“This is not Florence,” murmured the Friar.

“This is Florence,” came the answer. “And these are the people–thy people—”

Frà Girolamo felt a hand on his shoulder, and withdrawing his horrified eyes from the devilish crowd, saw at his side the tall figure of the stranger who had accosted him before the hospital.

“Look closer,” he urged. “Look closer. What vain things do they burn now? Not cards, lutes and paintings. Look closer.”

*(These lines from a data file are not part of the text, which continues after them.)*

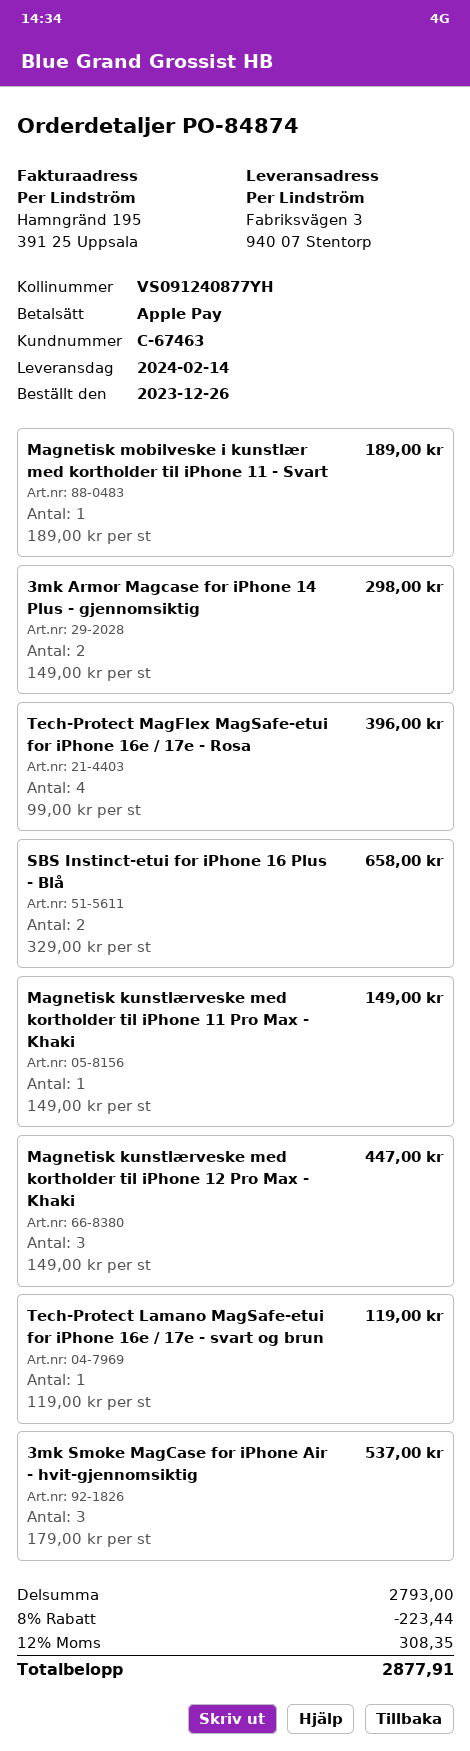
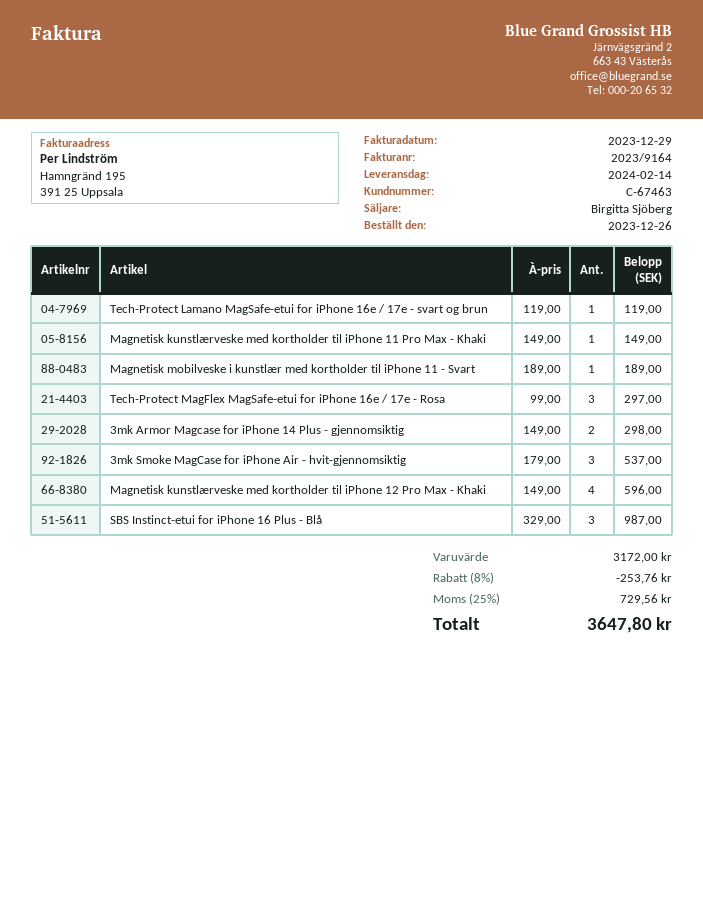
Tech-Protect MagFlex MagSafe-etui for iPhone 16e / 17e - Rosa: 4 x 99.00 = 396.00 -> 3 x 99.00 = 297.00
SBS Instinct-etui for iPhone 16 Plus - Blå: 2 x 329.00 = 658.00 -> 3 x 329.00 = 987.00
Magnetisk kunstlærveske med kortholder til iPhone 12 Pro Max - Khaki: 3 x 149.00 = 447.00 -> 4 x 149.00 = 596.00
subtotal: 2793.00 -> 3172.00
discount: 8% = 223.44 -> 8% = 253.76
tax: 12% = 308.35 -> 25% = 729.56
total: 2877.91 -> 3647.80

The Friar again gazed at the Piazza, and this time discerned above the flames the outline of a huge gallows from which depended several bodies, hung by the necks, and the blood of these men rained down on to the fire, for the crowd with jeering and laughter threw stones at them that broke their flesh.

“They wear monks’ habits,” said Frà Girolamo, and he strained forward.

At this moment the fire consumed the rope holding one of the victims, and as the crowd gave a shout of rejoicing he fell into the white heat of the fire. In that second the Friar had caught sight of the face; it was the dead tortured countenance of his beloved disciple, Frà Domenico. He gave a cry of anguish, and would have thrown himself into the crowd, but the tall stranger held him back.

And now his maddened eyes noticed a man in scarlet and purple, mounted on a white mule, who rode round the edge of the pyre and urged on the crowd with ribald triumph. This man was old, and wore a triple crown; and at his bridle were two younger men, like him in the face–horribly beautiful, wearing extravagant garments.

“Alessandro Borgia,” said the stranger in the Friar’s ear, “and his two sons, Francesco and Cesare.”